● What is needed:
Recreate the listing that follows line for line, without pictures.

● Exercise inputs:

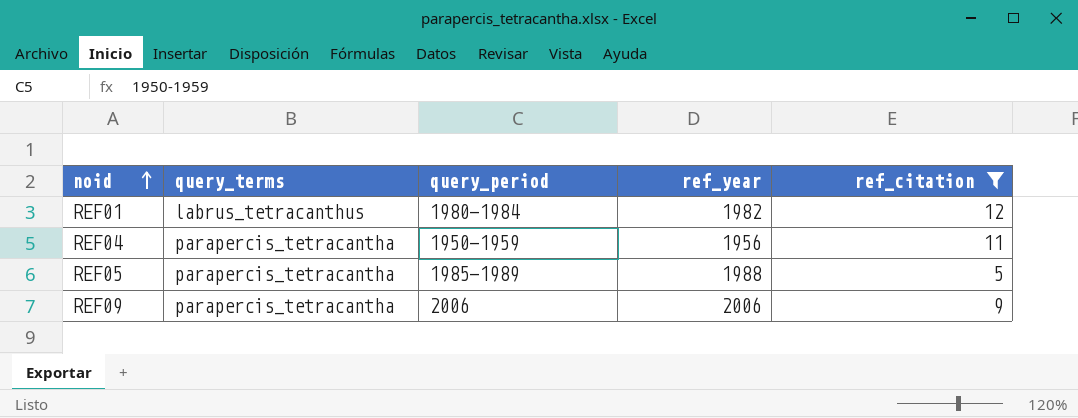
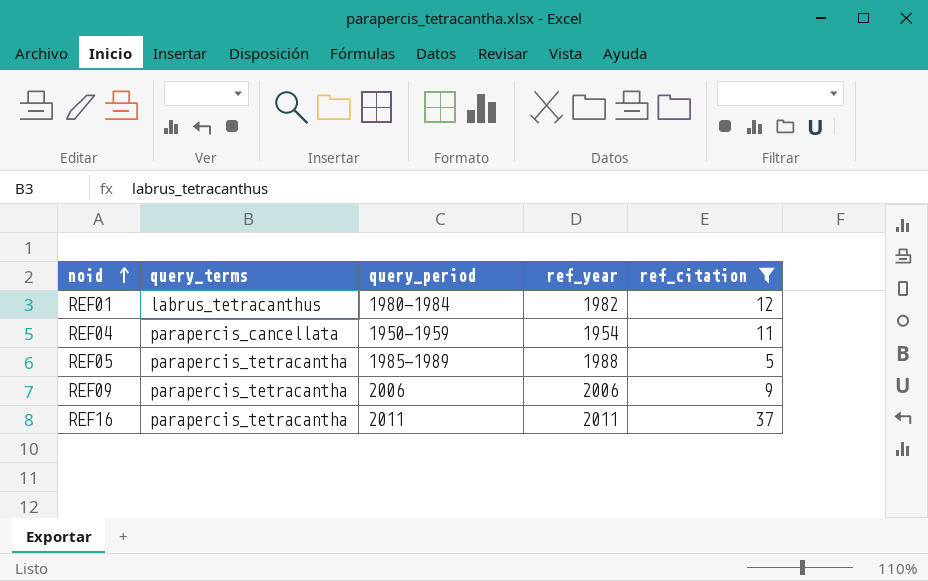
REF04 | query_terms: parapercis_tetracantha -> parapercis_cancellata
REF04 | ref_year: 1956 -> 1954
row REF16: none -> parapercis_tetracantha | 2011 | 2011 | 37

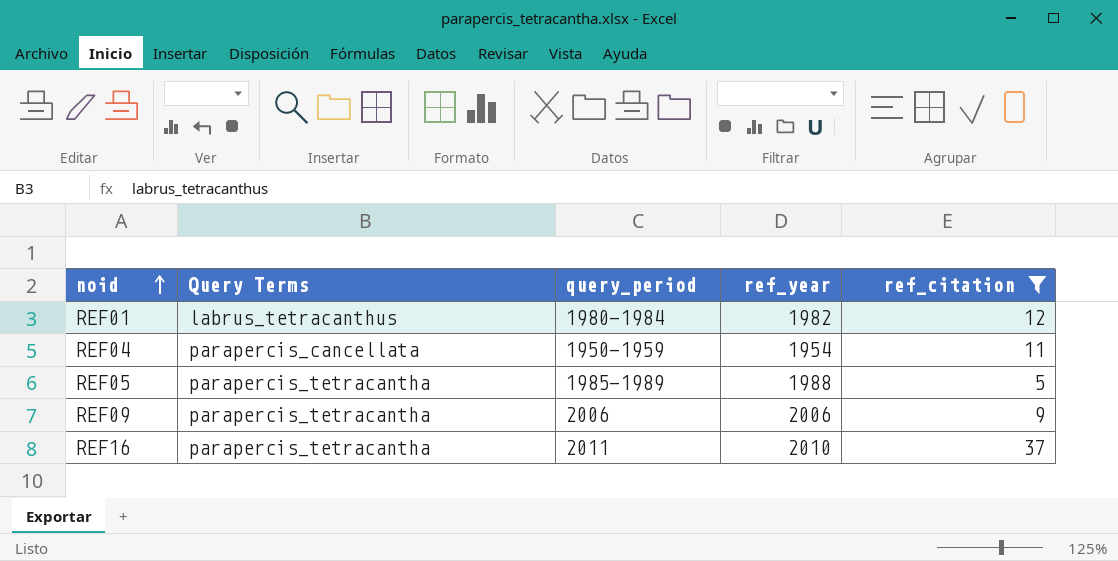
column name: query_terms -> Query Terms
REF16 | ref_year: 2011 -> 2010

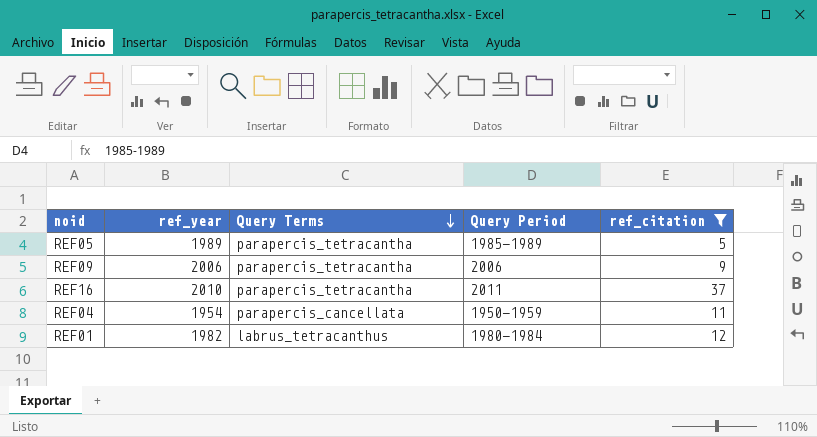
row order: noid ascending -> Query Terms descending
column ref_year | position: 4 -> 2
column name: query_period -> Query Period
REF05 | ref_year: 1988 -> 1989

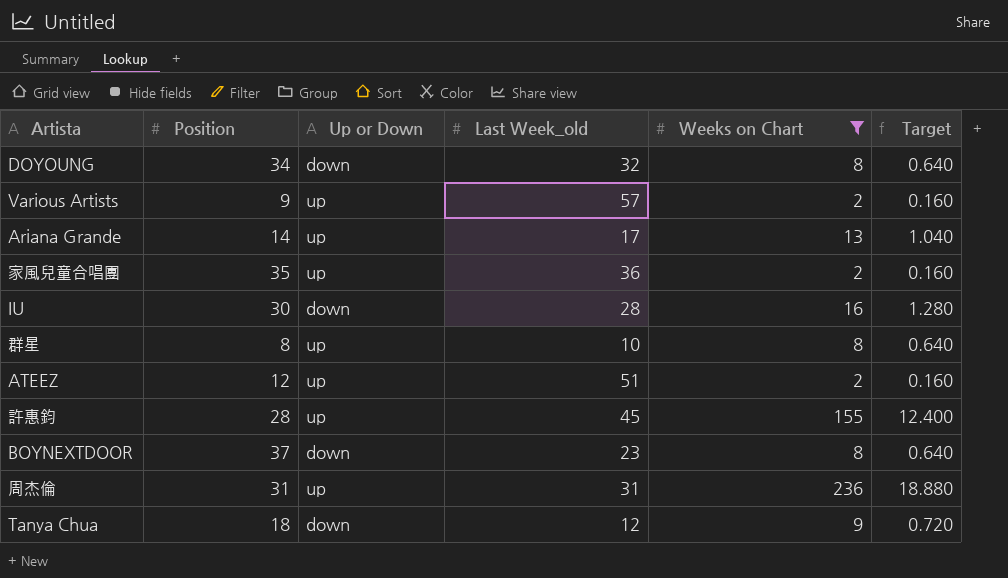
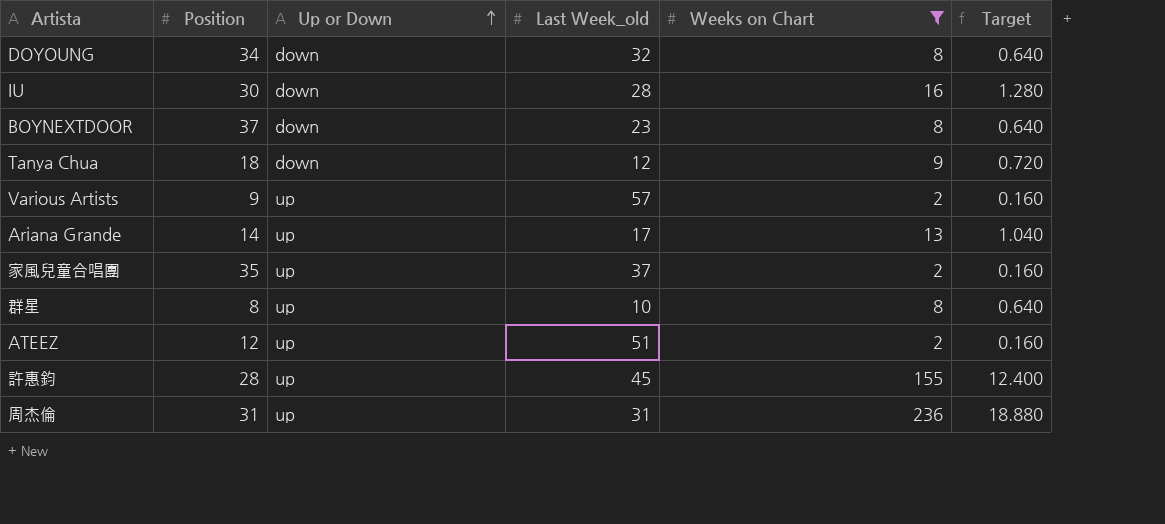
row order: none -> Up or Down ascending
家風兒童合唱團 | Last Week_old: 36 -> 37

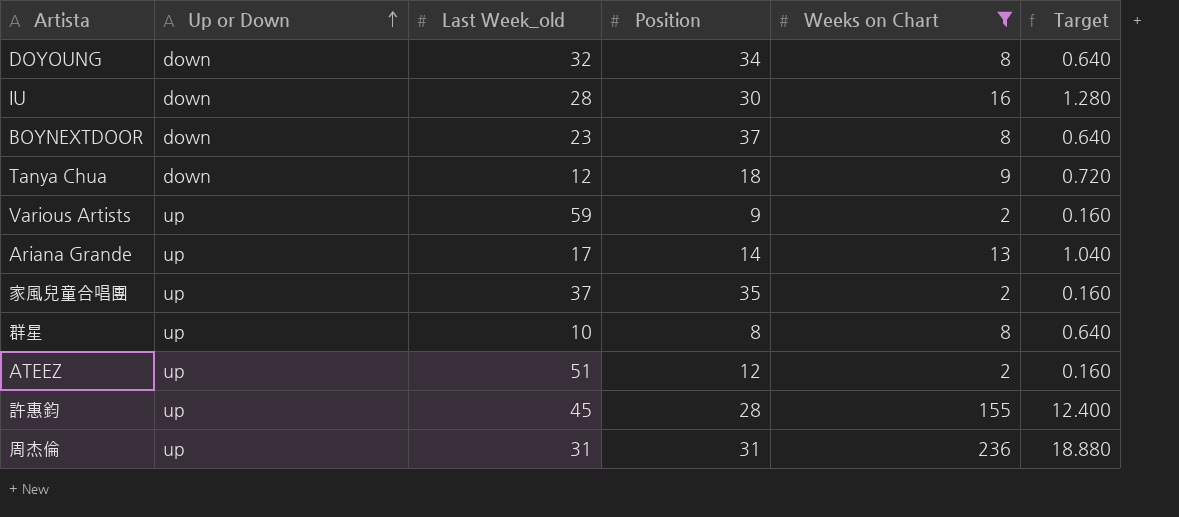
column Position | position: 2 -> 4
Various Artists | Last Week_old: 57 -> 59

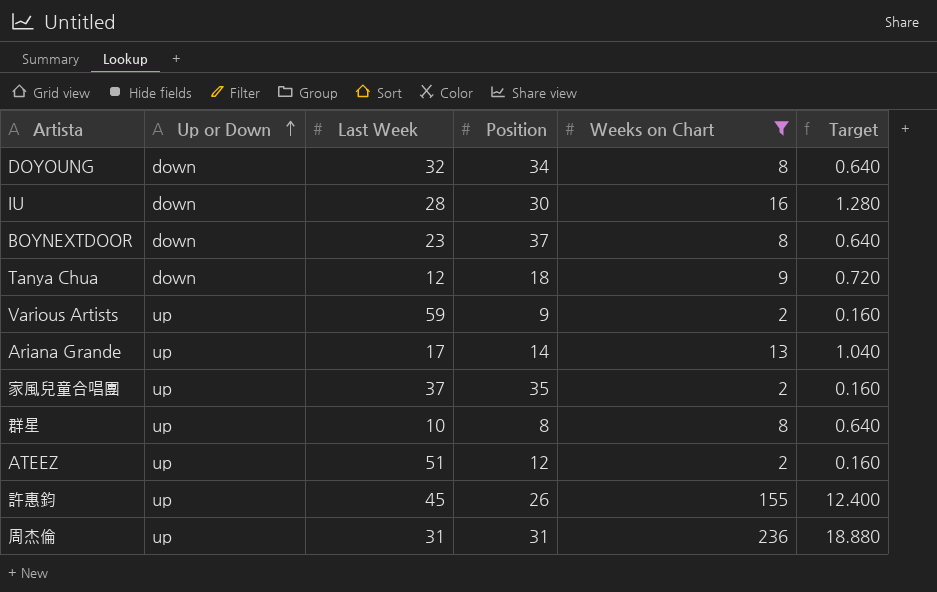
column name: Last Week_old -> Last Week
許惠鈞 | Position: 28 -> 26

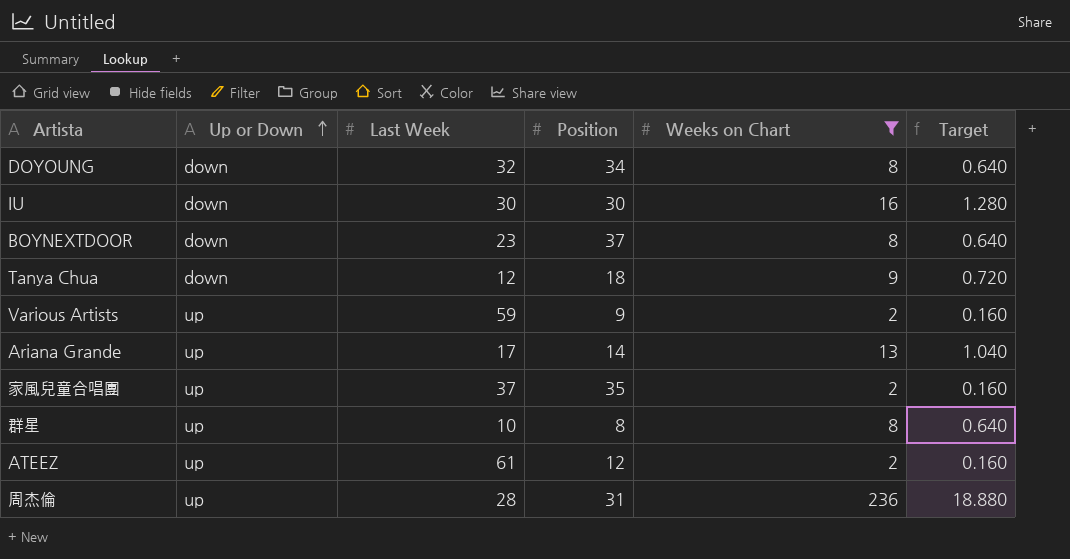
row 許惠鈞: up | 45 | 26 | 155 | 12.400 -> none
IU | Last Week: 28 -> 30
ATEEZ | Last Week: 51 -> 61
周杰倫 | Last Week: 31 -> 28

● Answer space:
REF04 | query_terms: parapercis_tetracantha -> parapercis_cancellata
REF04 | ref_year: 1956 -> 1954
row REF16: none -> parapercis_tetracantha | 2011 | 2011 | 37

column name: query_terms -> Query Terms
REF16 | ref_year: 2011 -> 2010

row order: noid ascending -> Query Terms descending
column ref_year | position: 4 -> 2
column name: query_period -> Query Period
REF05 | ref_year: 1988 -> 1989

row order: none -> Up or Down ascending
家風兒童合唱團 | Last Week_old: 36 -> 37

column Position | position: 2 -> 4
Various Artists | Last Week_old: 57 -> 59

column name: Last Week_old -> Last Week
許惠鈞 | Position: 28 -> 26

row 許惠鈞: up | 45 | 26 | 155 | 12.400 -> none
IU | Last Week: 28 -> 30
ATEEZ | Last Week: 51 -> 61
周杰倫 | Last Week: 31 -> 28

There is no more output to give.